For anyone unfamiliar with all but the most trivial details, do you have some good papers to recommend, to save us from wading through all the rest?


Get some basics of linear algebra down. Eigenvectors, Eigenvalues. Nail down Matrix Factorization, Principal Components, and the relationship between the two.

Learn softmax, logit function, different activation functions. When to use them. Difference between classification, binary classification, multi label prediction etc. Theyre all similar, just use a few different functions in the neural net

After this, go through some optimization theory and learn the different algorithms for optimizing neural nets, i.e. Adam vs RMSProp.
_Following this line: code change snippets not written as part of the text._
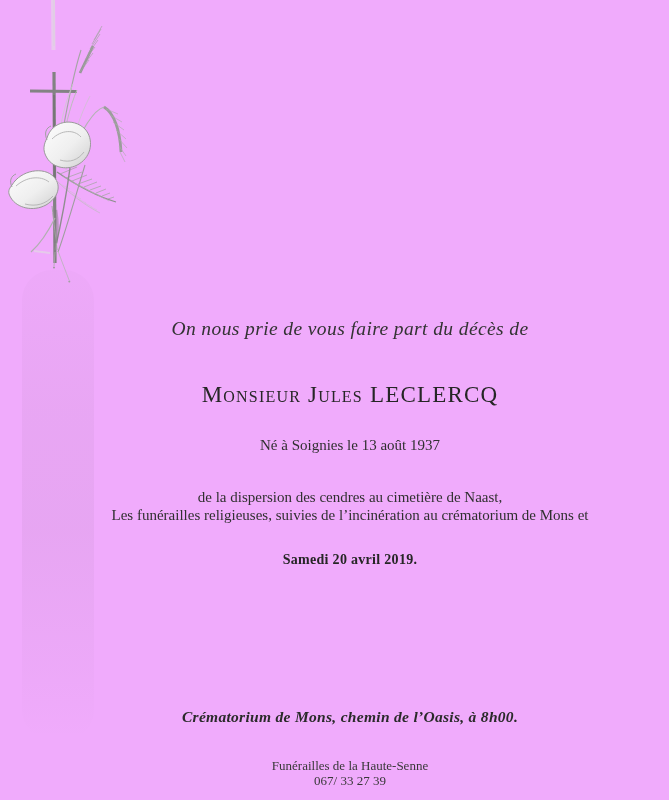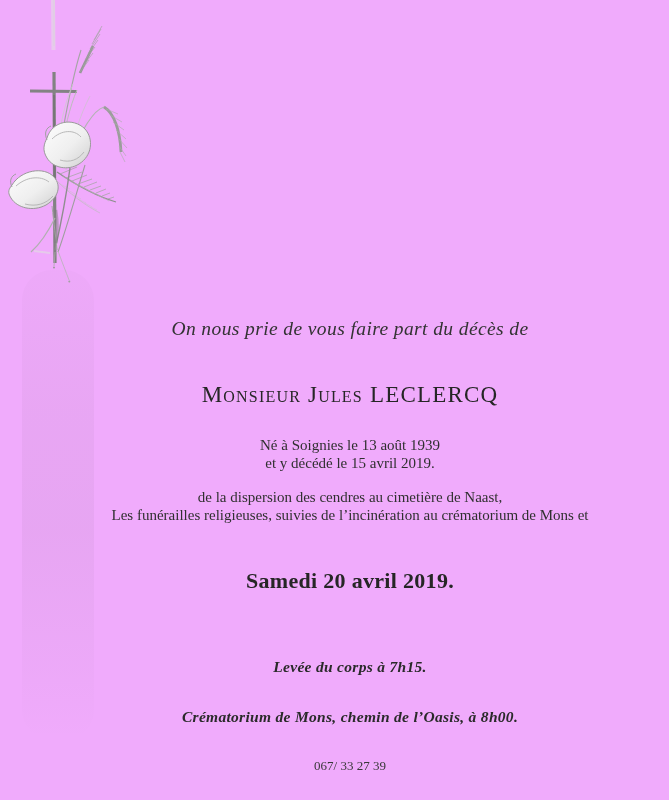"Né à Soignies le 13" div { text: 1939 -> 1937 }
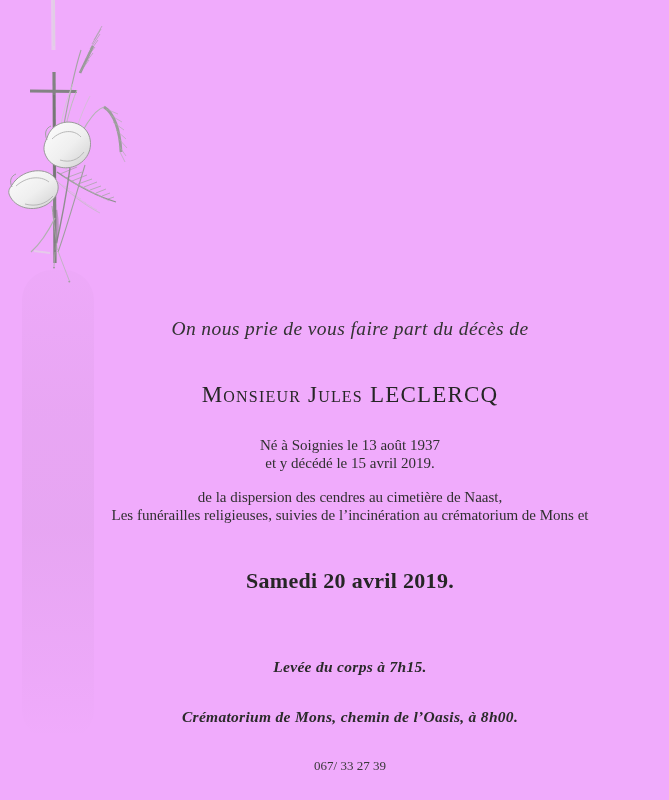"et y décédé le 15" div { html: <div>et y décédé le 15 avril 2019.</div> -> none }
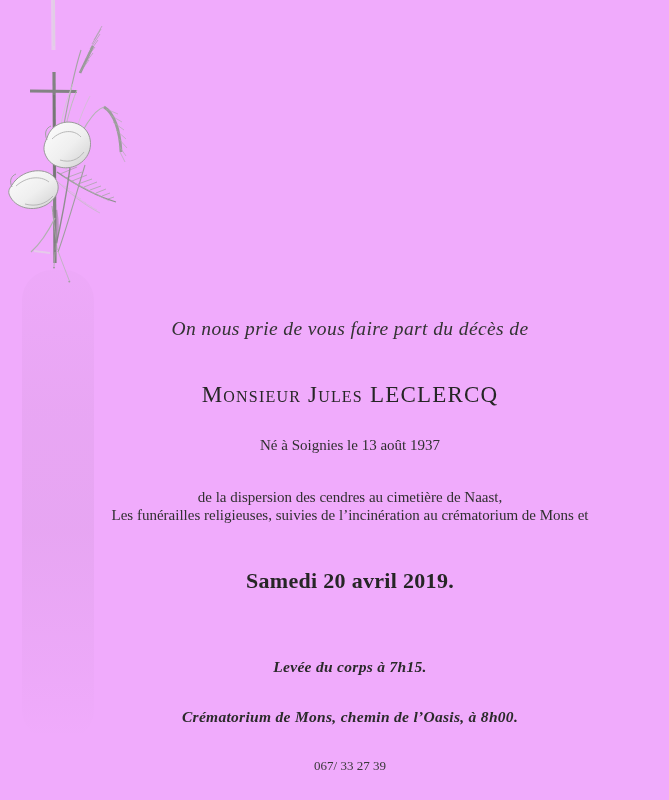"Samedi 20 avril 2019." .funeral-date { font-size: 22px -> 14px; top: 568px -> 552px }
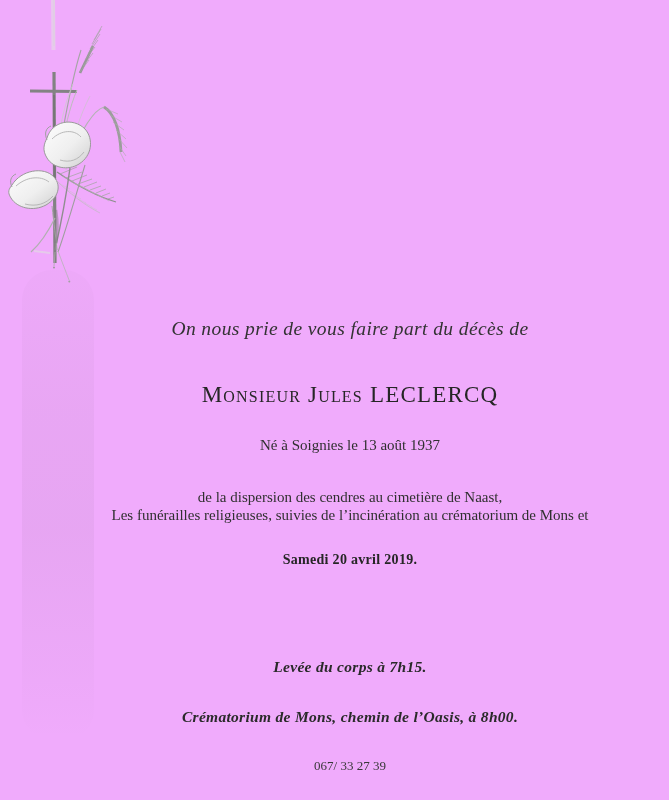"Levée du corps à 7h15." div.txt { html: <div>Levée du corps à 7h15.</div> -> none }
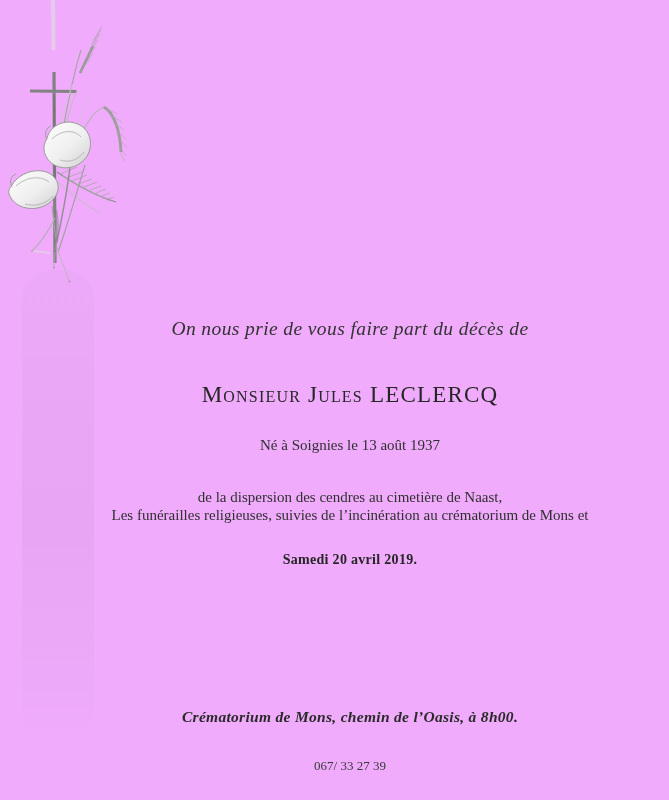"Funérailles de la Haute-Senne" div { html: none -> <div>Funérailles de la Haute-Senne</div> }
Then I would just get a list of all the top network architectures, then go through their white papers. Do this chronologically. Start at ~2012. Basically all the network architectures build on each other. So take the first good working deep CNN (alexnet), find out why it worked. Then move to VGG, why did that one work? What problems were solved? then move onwards.

^Do this for computer vision, then again for NLP (Word Vectors) and transformers (BERT, XLNet, etc).

Then youre done.

Theres also GANs etc, but that stuff is extra.

From there, choose whatever specialty you wanna research, and just grab the state of the art.



Yeah but could he build a model railroad set as good as Rod Stewart’s in under five years?


Nobody will want to work in a research program under this guy. He's just way too mean, and being mean is a no to researchers. Also, as other commenters have mentioned, this is a demotion.


I hadn't been aware he was mean. What are examples of this meanness?


He took his cat to the animal shelter because it was getting old. Justice for Mitzi!